** TASK GOAL **
Below are some records. Print exactly the lines between the one holding "- Current version: 0.1" and the one holding "- The definition", inclusive, and nothing else.

Before-and-after change data
__________

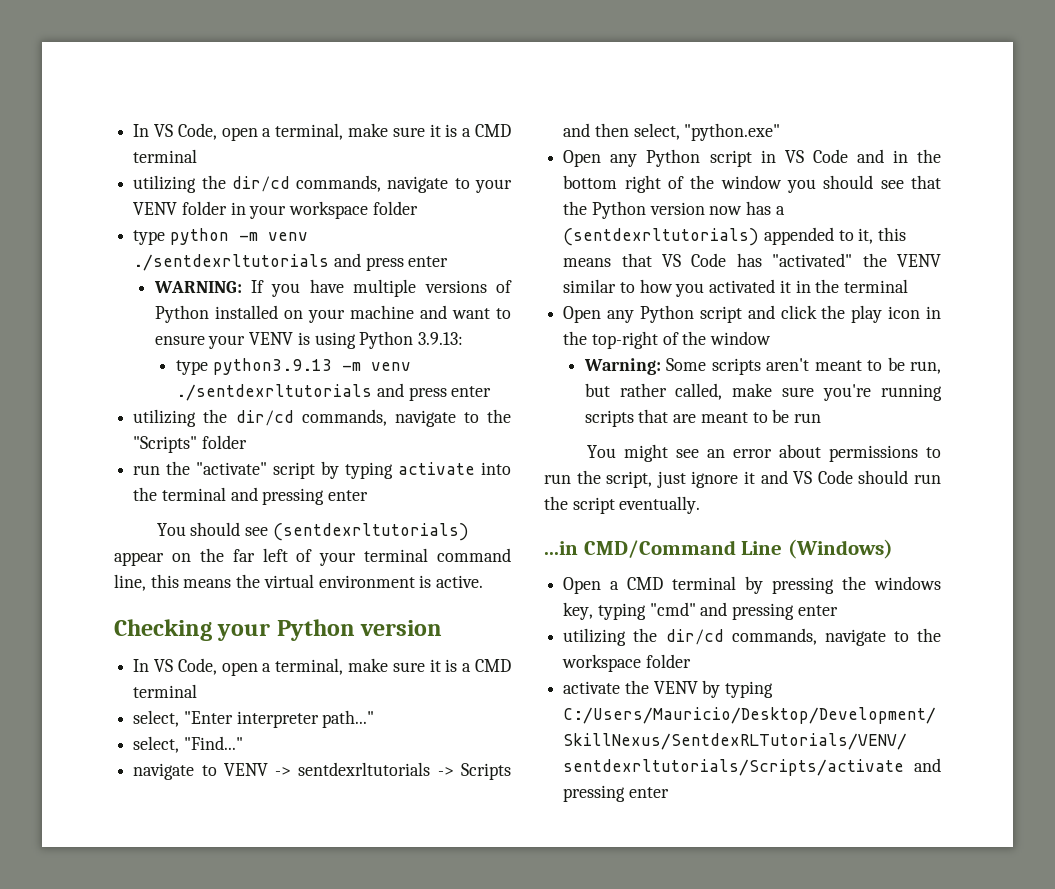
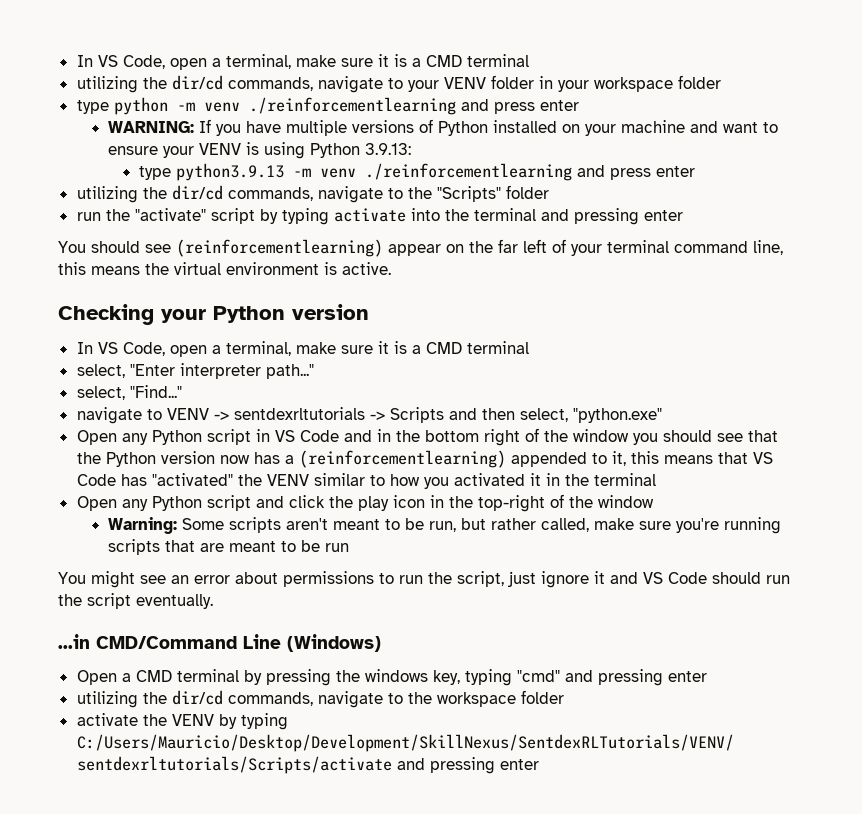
- type python -m venv ./sentdexrltutorials and press enter
+ type python -m venv ./reinforcementlearning and press enter
- type python3.9.13 -m venv ./sentdexrltutorials and press enter
+ type python3.9.13 -m venv ./reinforcementlearning and press enter
- You should see (sentdexrltutorials) appear on the far left of your terminal command line, this means the virtual environment is active.
+ You should see (reinforcementlearning) appear on the far left of your terminal command line, this means the virtual environment is active.
- Open any Python script in VS Code and in the bottom right of the window you should see that the Python version now has a (sentdexrltutorials) appended to it, this means that VS Code has "activated" the VENV similar to how you activated it in the terminal
+ Open any Python script in VS Code and in the bottom right of the window you should see that the Python version now has a (reinforcementlearning) appended to it, this means that VS Code has "activated" the VENV similar to how you activated it in the terminal

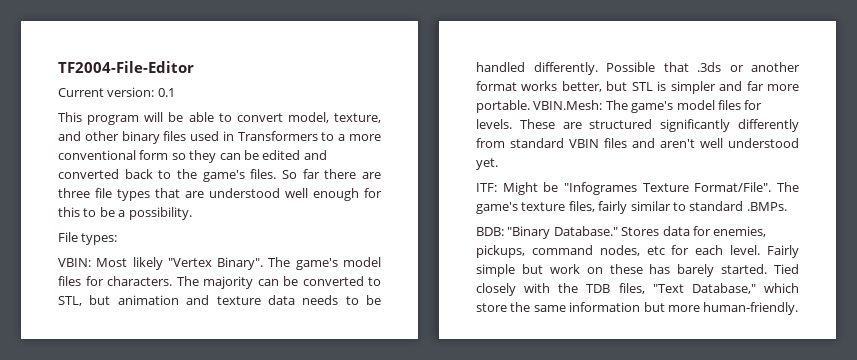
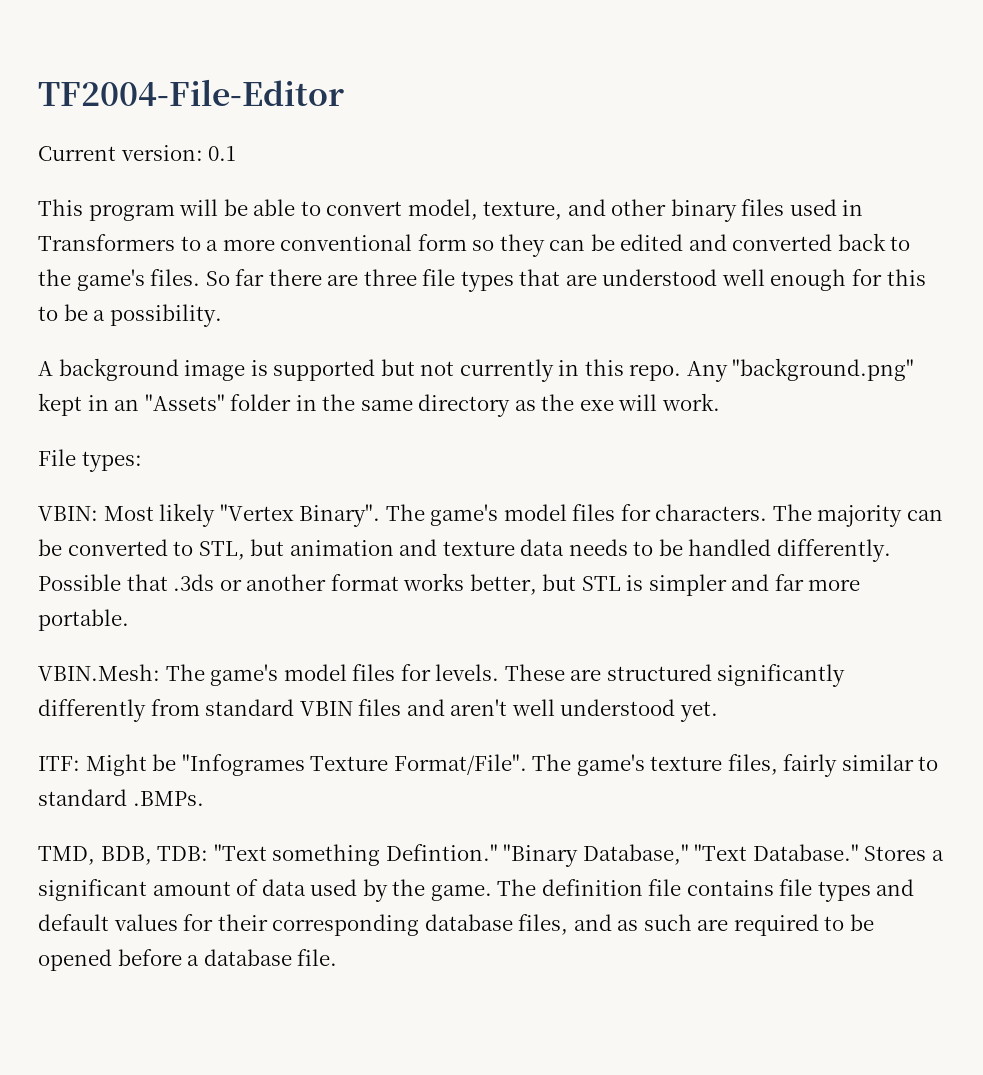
+ A background image is supported but not currently in this repo. Any "background.png" kept in an "Assets" folder in the same directory as the exe will work.
- Possible that .3ds or another format works better, but STL is simpler and far more portable. VBIN.Mesh: The game's model files for levels.
+ Possible that .3ds or another format works better, but STL is simpler and far more portable.
+ VBIN.Mesh: The game's model files for levels.
- BDB: "Binary Database." Stores data for enemies, pickups, command nodes, etc for each level. Fairly simple but work on these has barely started. Tied closely with the TDB files, "Text Database," which store the same information but more human-friendly.
+ TMD, BDB, TDB: "Text something Defintion." "Binary Database," "Text Database." Stores a significant amount of data used by the game. The definition file contains file types and default values for their corresponding database files, and as such are required to be opened before a database file.

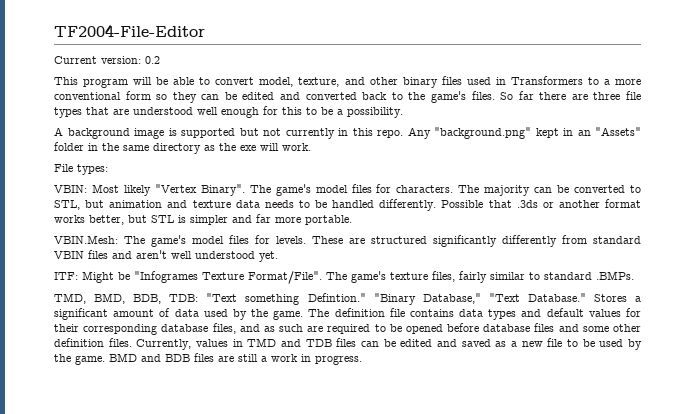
- Current version: 0.1
+ Current version: 0.2
- TMD, BDB, TDB: "Text something Defintion."
+ TMD, BMD, BDB, TDB: "Text something Defintion."
- The definition file contains file types and default values for their corresponding database files, and as such are required to be opened before a database file.
+ The definition file contains data types and default values for their corresponding database files, and as such are required to be opened before database files and some other definition files. Currently, values in TMD and TDB files can be edited and saved as a new file to be used by the game. BMD and BDB files are still a work in progress.

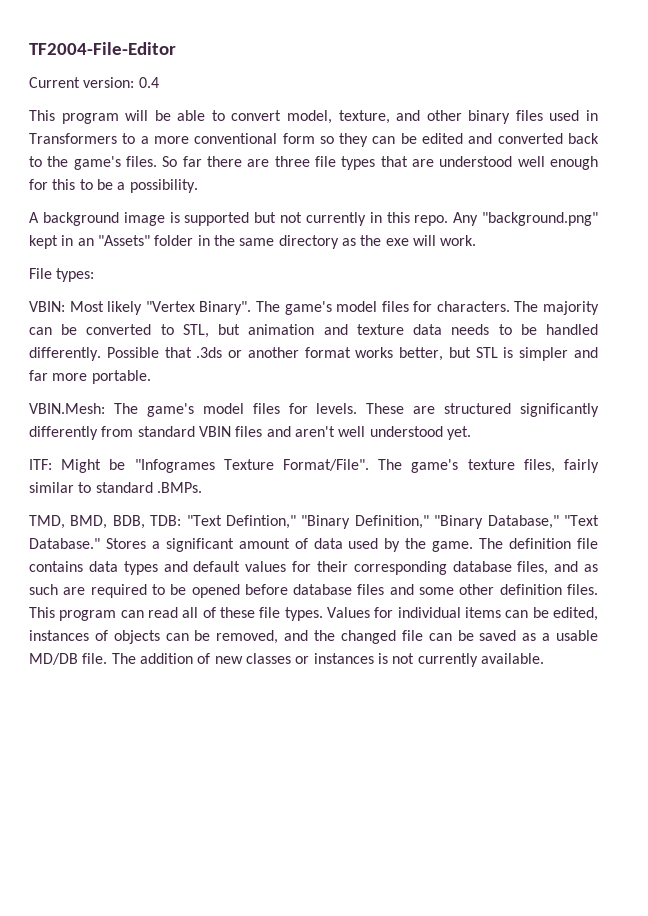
- Current version: 0.2
+ Current version: 0.4
- TMD, BMD, BDB, TDB: "Text something Defintion." "Binary Database," "Text Database."
+ TMD, BMD, BDB, TDB: "Text Defintion," "Binary Definition," "Binary Database," "Text Database."
- Currently, values in TMD and TDB files can be edited and saved as a new file to be used by the game. BMD and BDB files are still a work in progress.
+ This program can read all of these file types. Values for individual items can be edited, instances of objects can be removed, and the changed file can be saved as a usable MD/DB file. The addition of new classes or instances is not currently available.

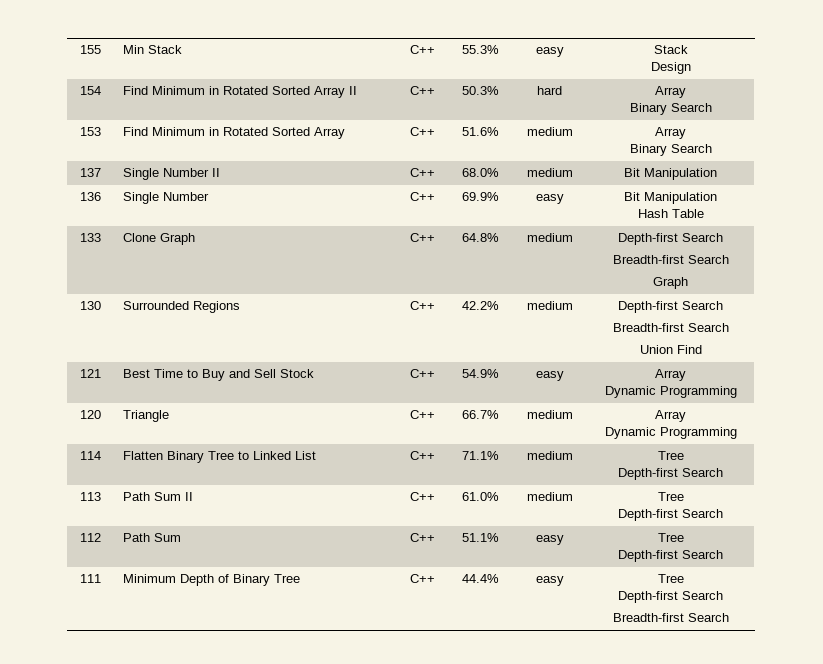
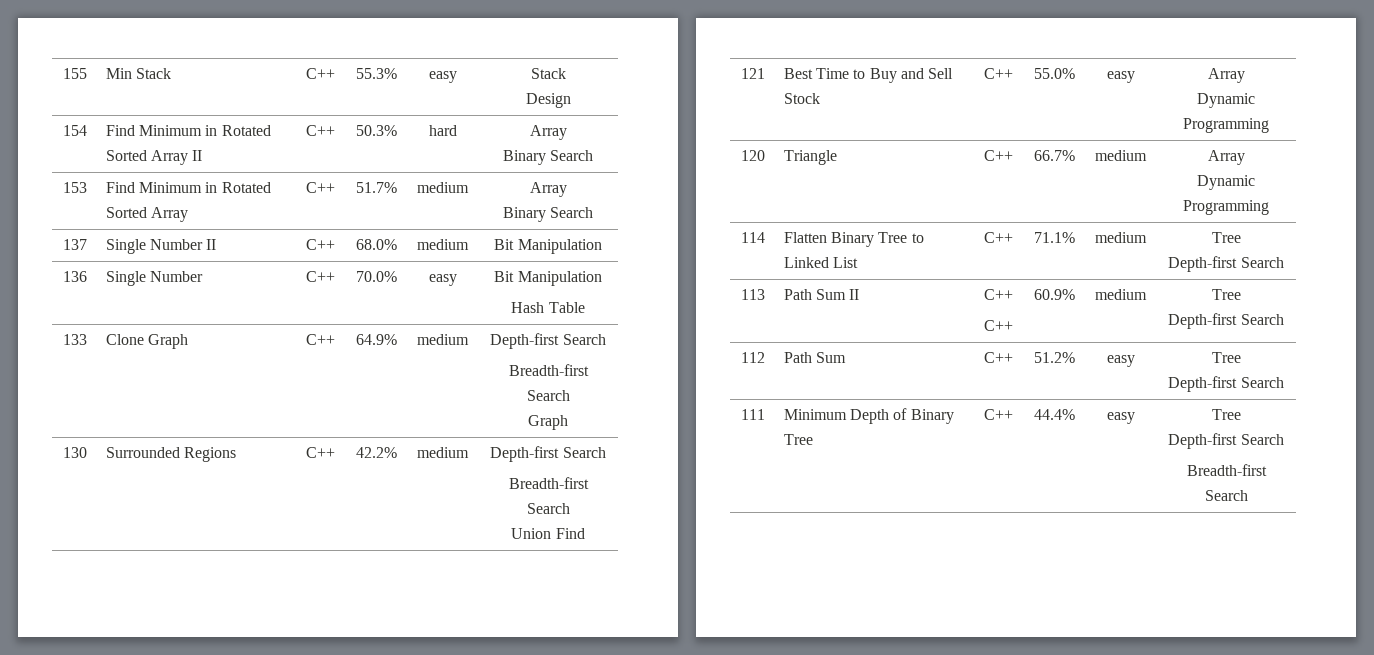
- 153 | Find Minimum in Rotated Sorted Array | C++ | 51.6% | medium | Array
+ 153 | Find Minimum in Rotated Sorted Array | C++ | 51.7% | medium | Array
- 136 | Single Number | C++ | 69.9% | easy | Bit Manipulation
+ 136 | Single Number | C++ | 70.0% | easy | Bit Manipulation
- 133 | Clone Graph | C++ | 64.8% | medium | Depth-first Search
+ 133 | Clone Graph | C++ | 64.9% | medium | Depth-first Search
- 121 | Best Time to Buy and Sell Stock | C++ | 54.9% | easy | Array
+ 121 | Best Time to Buy and Sell Stock | C++ | 55.0% | easy | Array
- 113 | Path Sum II | C++ | 61.0% | medium | Tree
+ 113 | Path Sum II | C++
+ C++ | 60.9% | medium | Tree
- 112 | Path Sum | C++ | 51.1% | easy | Tree
+ 112 | Path Sum | C++ | 51.2% | easy | Tree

__________

** EXERCISE ANSWER **
- Current version: 0.1
+ Current version: 0.2
- TMD, BDB, TDB: "Text something Defintion."
+ TMD, BMD, BDB, TDB: "Text something Defintion."
- The definition file contains file types and default values for their corresponding database files, and as such are required to be opened before a database file.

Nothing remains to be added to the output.